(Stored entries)
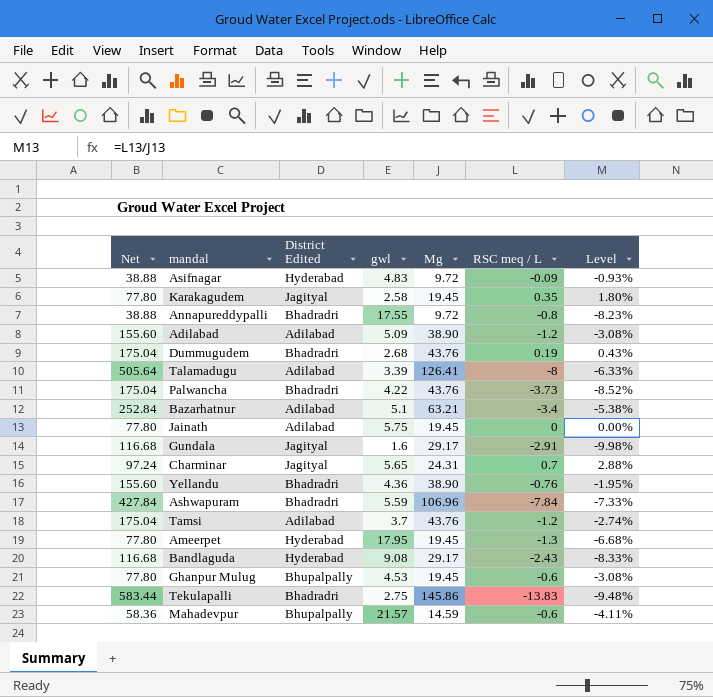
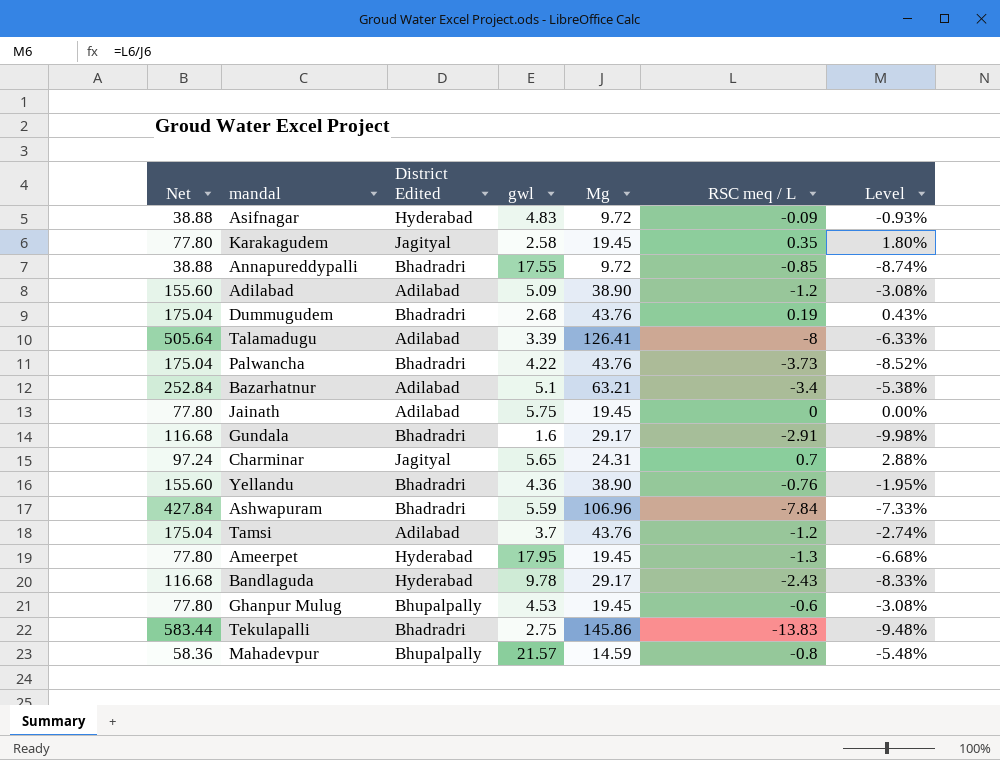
Annapureddypalli | RSC meq / L: -0.8 -> -0.85
Annapureddypalli | Level: -8.23% -> -8.74%
Gundala | District Edited: Jagityal -> Bhadradri
Bandlaguda | gwl: 9.08 -> 9.78
Mahadevpur | RSC meq / L: -0.6 -> -0.8
Mahadevpur | Level: -4.11% -> -5.48%

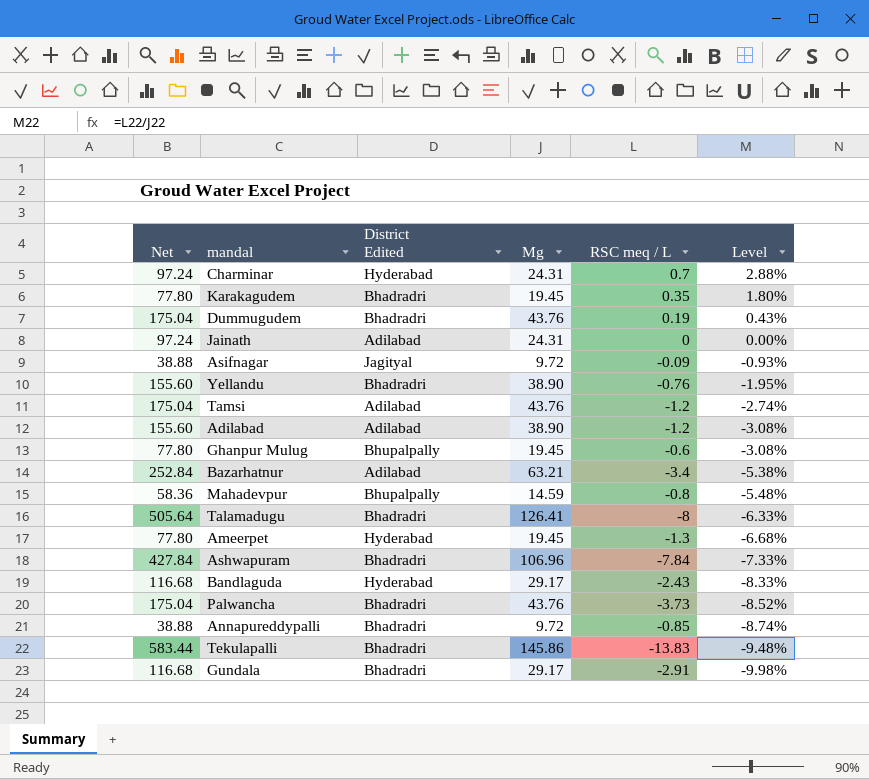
row order: none -> Level descending
column gwl | position: 4 -> none
Charminar | District Edited: Jagityal -> Hyderabad
Karakagudem | District Edited: Jagityal -> Bhadradri
Jainath | Net: 77.80 -> 97.24
Jainath | Mg: 19.45 -> 24.31
Asifnagar | District Edited: Hyderabad -> Jagityal
Talamadugu | District Edited: Adilabad -> Bhadradri

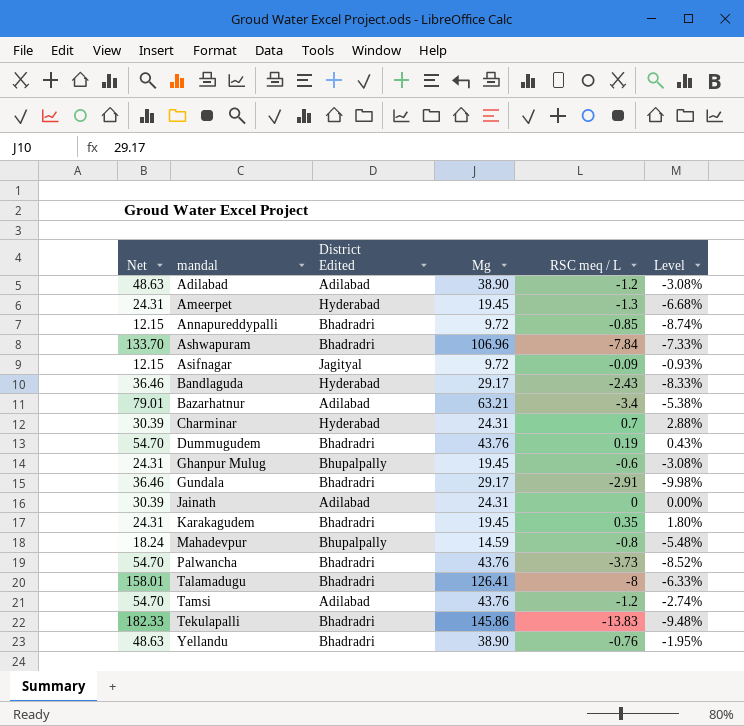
row order: Level descending -> mandal ascending
column Net | formula: [Mg] * 4 -> [Mg] * 1.25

WORK ORDER:
Please reproduce the lines from the line with "Charminar | District" to the line with "Talamadugu | District", both ends included, exactly as they appear above.

OUTPUT BELOW:
Charminar | District Edited: Jagityal -> Hyderabad
Karakagudem | District Edited: Jagityal -> Bhadradri
Jainath | Net: 77.80 -> 97.24
Jainath | Mg: 19.45 -> 24.31
Asifnagar | District Edited: Hyderabad -> Jagityal
Talamadugu | District Edited: Adilabad -> Bhadradri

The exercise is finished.